Daughters of the Sun chronicles the lives of Mughal women—unmarried daughters, sisters, powerful, dynamic wives, anagas or milk mothers or foster mothers—who contributed to the building of the Mughal Empire. These women often worked from within the zenana or the women quarters; several of these women, however, accompanied the Emperor to the battlefield, engaged in diplomacy, were fiery traders, patrons of arts, aesthetics and literature, known for their remarkable building and architectural sense and the magnificent monuments that they left behind as a legacy. Ira Mukhoty prefers to use the term zenana for the space reserved for women, which as she suggests is more Indian in its origin than harem, a term used by the Europeans to describe a general ‘oriental’ secluded space, whether they referred to the Ottomans in Central Asia or the Mughals in India.
Critical of the notion of ‘oriental harem’, Mukhoty says that it was a creation of the Europeans, ‘a lurid and sometimes fantastical mix of bazaar gossip, stray gleanings of fact and sexual fantasy’. Even as the Europeans interacted with the Mughal court, they had no physical or cultural access to the zenana despite their yearnings. In the absence of the knowledge of Persian and Turki, they could barely understand this ‘beguiling world’ except through an interpreter. A royal woman’s power or influence was beyond their comprehension, which they invariably attributed to the political weakness of the emperor or incest. Fascinated by the idea of a private space for royal Mughal women, they indulged, as Mukhoty says, in ‘some truly fervid leaps of imagination’ when trying to narrate that ‘forbidden world’–-the Mughal harem. These images were ironically adopted not only by the western audiences but also the Indian ones. Challenging the chimera creation of the Europeans as a mere fantasy, Mukhoty suggests that the zenana was an ‘industrious, carefully calibrated and orchestrated world’, characterized by warmth and companionship, complicity and understanding, excellence and skills. It was far removed from, as Mrs. Meer Hassan Ali described the ‘claustrophobic, sexually charged harem of popular imagination’. Mrs. Ali was an Englishwoman married to an Indian who lived in a Muslim nobleman’s household for twelve years in the nineteenth century.

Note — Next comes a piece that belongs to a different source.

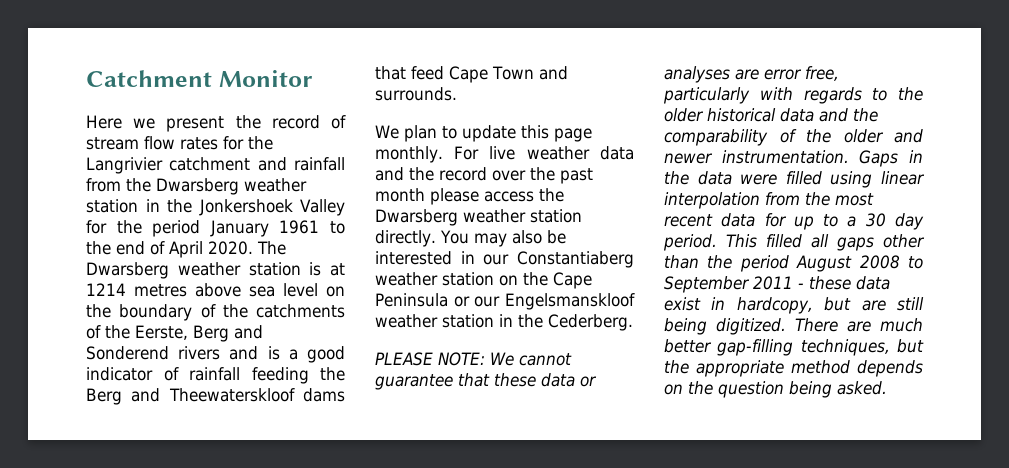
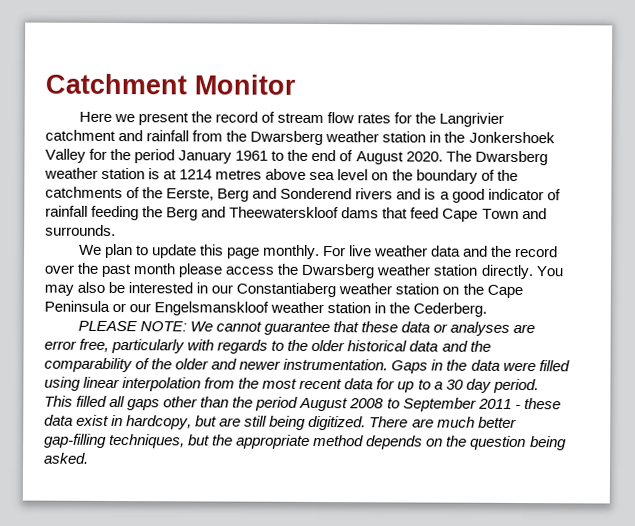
[169,241,203,258] April -> [355,151,404,165] August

John Fryer, too, a physician with the East India Company was amazed by the mundane and industrious environment of the zenana which he accidentally happened to spy upon when the curtain that separated him from his patients suddenly fell.
Mukhoty, through this book, recreates and narrates the dynamism and power of Mughal women from the time of Babur to the end of Aurangzeb’s reign, a period spanning almost 200 years. She talks of influential women—aunts and mothers like Aisan Daulat Begum, Khanzada Begum, Dildar Begum, Gulbadan Begum, Bega Begum, Maham Begum; foster mothers or milk mothers like Maham Anaga and Jiji Anaga; wives like Harkha Bai, Salima Sultan Begum, Nur Jahan and Mumtaz Mahal; daughters who patronized art and literature and were actively involved in politics like Jahanara Begum, Roshnara Begum, Zeb-un-Nisa Begum and Zeenat-un-Nisa Begum. They were erudite and educated, excelled in subjects like mathematics, history, physics, astronomy, calligraphy, literary prose and poetry, upheld Timurid-Chingizid ideals and were as committed to empire-building as the emperors. Mukhoty thus carries forward the argument of Ruby Lal that there was rarely a distinct demarcation between ‘public’ and ‘private’ space for Mughal women. Capturing the emotions and sentiments of Humayun when his six year old daughter Aqiqa died while accompanying him on the battlefield, Mukhoty demonstrates that there was no separation between the ‘public’ and ‘private’—the life of the emperor and his family. Humayun took his haraman with him wherever he went—whether it was a military expedition, battlefield or a pleasure trip.